Opinion

Saturday, Dec 05 2009 08:37 PM

Suspend diesel regs, then do it right

Let there be no doubt: Soot, of the type produced by diesel engines, is hazardous to the human lung. We are all well advised to drastically limit our exposure.

That said, the California Air Resources Board has so thoroughly botched its efforts to regulate diesel emissions, the time has come to suspend rules aimed at cleaning up the estimated one million heavy-duty diesel trucks operating in California, due to go into effect in January 2011.

The problem is not the science supporting the Statewide Truck and Bus rules; no credible evidence suggests soot is anything but toxic to the respiratory system.
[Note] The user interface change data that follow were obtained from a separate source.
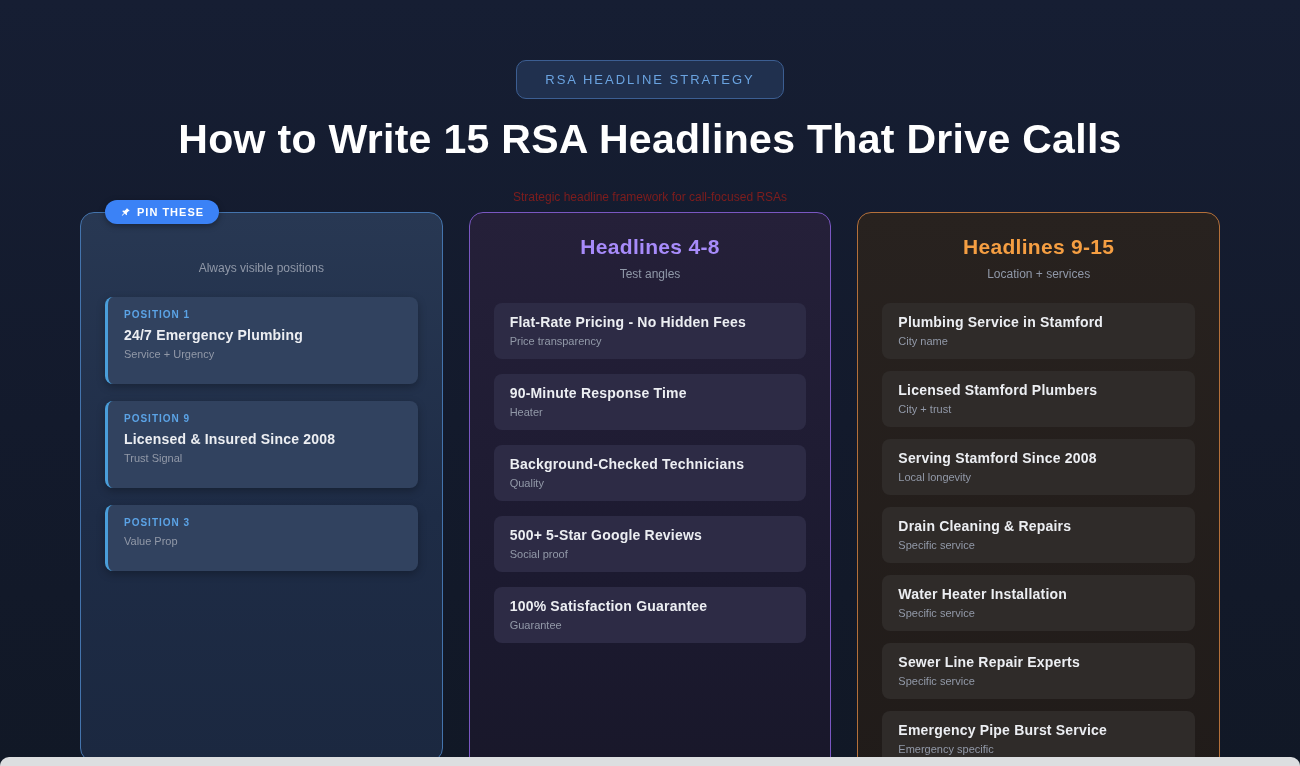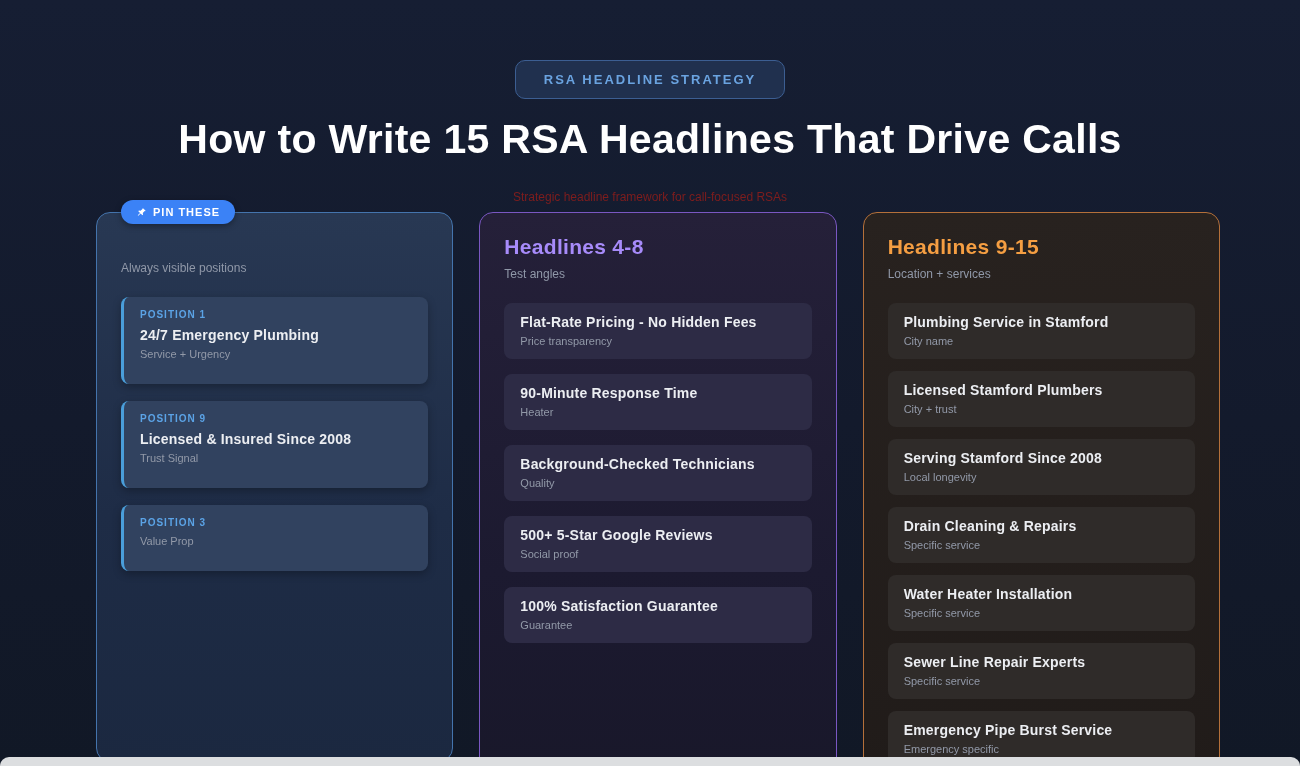"RSA HEADLINE STRATEGY" .strategy-badge { font-weight: bold -> normal }
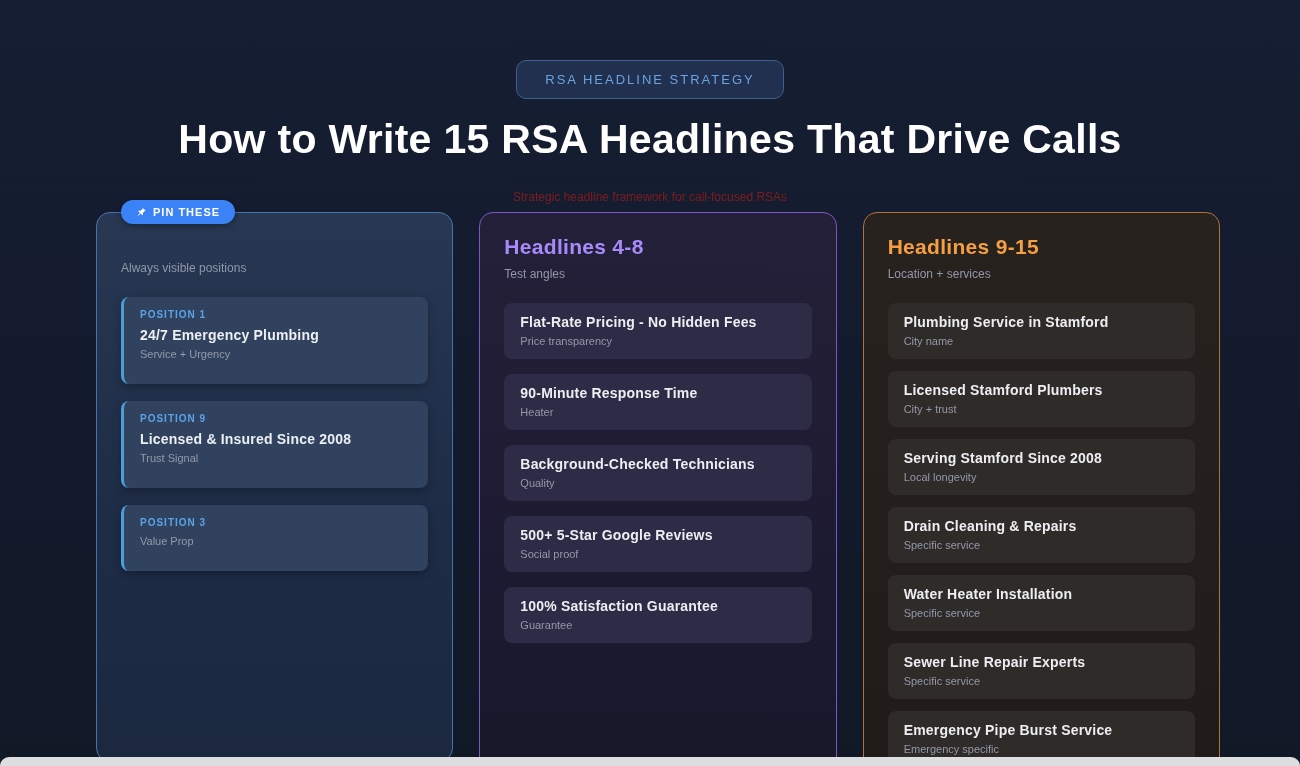"PIN THESE" .col-1 { margin-left: 16px -> none }
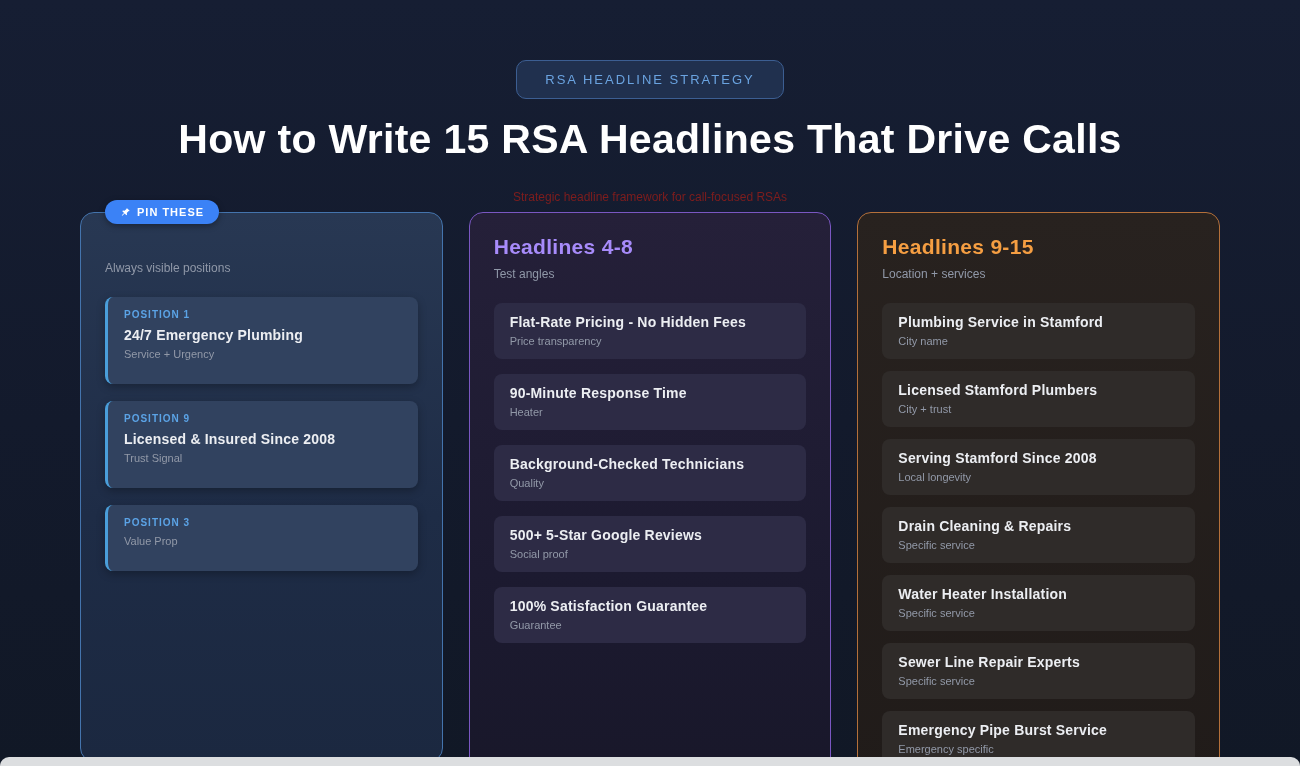"Headlines 4-8" .col-header { text-align: left -> center }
The problem is a political fumble born of institutional dishonesty and arrogance so profound it boggles the mind.

California's new regulations, toughest in the nation, have been terminally compromised by revelations that the researcher who crafted a compelling study of diesel's damaging health effects falsified his academic credentials.

Hien Tran, the researcher in question, fabricated his doctoral degree from UC Davis, and at least one CARB board member knew about it, but kept quiet.

Big deal, some might say. Soot causes lung problems and a phonied-up resume doesn't change that.

"There's been an effort in some quarters to say (the agency) cooked the books ..." Dr. John Balmes, a board member and professor of medicine at the University of California San Francisco, told The San Diego Union-Tribune. "I don't think the science changed at all, not one iota."

But as pointed out by CARB board members Ron Roberts, a San Diego County supervisor, and Dr. John Telles, a Fresno physician who originally voted in favor of enacting the rule in December 2008, even the slight odor of impropriety invites a backlash of cynicism toward future clean-air initiatives.

"Failure to reveal this information to the board prior to the vote not only casts doubt on the legitimacy of the truck rule but the legitimacy of the (clean-air agency) itself," Telles told the Union-Tribune.

In an era when the opposing sides of assorted political and social issues wield competing scientific studies like clubs, it's more important than ever for legitimate policy-making bodies to be meticulously forthright and above-board. Critics are watching them, double-checking their numbers and reading their e-mails. There's no room for fraud, even fraud as relatively minor as Tran's might have been.

CARB needs to step away from any research that Tran conducted, compiled or reviewed and start over with a clean slate: Researchers beyond reproach weighing peer-reviewed studies beyond reproach.

Only then should the CARB board be given the opportunity to decide if these regulations, or regs like them, are appropriate. CARB's work is too important for the agency to abide the taint of anything remotely resembling fraud.